What you are asked to do:
Please output exactly the run of lines that starts at the line with "[38,230,59,242] 78 -> [69,194,88,206] 79" and ends at the last line of the records below.

Exercise materials:
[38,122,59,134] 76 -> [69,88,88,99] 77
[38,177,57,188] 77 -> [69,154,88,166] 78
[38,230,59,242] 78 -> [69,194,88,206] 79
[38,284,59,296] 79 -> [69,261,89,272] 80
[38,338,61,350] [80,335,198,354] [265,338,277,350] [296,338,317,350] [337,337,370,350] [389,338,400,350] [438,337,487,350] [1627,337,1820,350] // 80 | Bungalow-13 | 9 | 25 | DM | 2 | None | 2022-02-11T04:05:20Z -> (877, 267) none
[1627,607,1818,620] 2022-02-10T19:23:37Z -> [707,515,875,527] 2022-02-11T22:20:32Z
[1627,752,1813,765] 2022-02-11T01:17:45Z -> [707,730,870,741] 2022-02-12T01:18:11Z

Result of the task:
[38,230,59,242] 78 -> [69,194,88,206] 79
[38,284,59,296] 79 -> [69,261,89,272] 80
[38,338,61,350] [80,335,198,354] [265,338,277,350] [296,338,317,350] [337,337,370,350] [389,338,400,350] [438,337,487,350] [1627,337,1820,350] // 80 | Bungalow-13 | 9 | 25 | DM | 2 | None | 2022-02-11T04:05:20Z -> (877, 267) none
[1627,607,1818,620] 2022-02-10T19:23:37Z -> [707,515,875,527] 2022-02-11T22:20:32Z
[1627,752,1813,765] 2022-02-11T01:17:45Z -> [707,730,870,741] 2022-02-12T01:18:11Z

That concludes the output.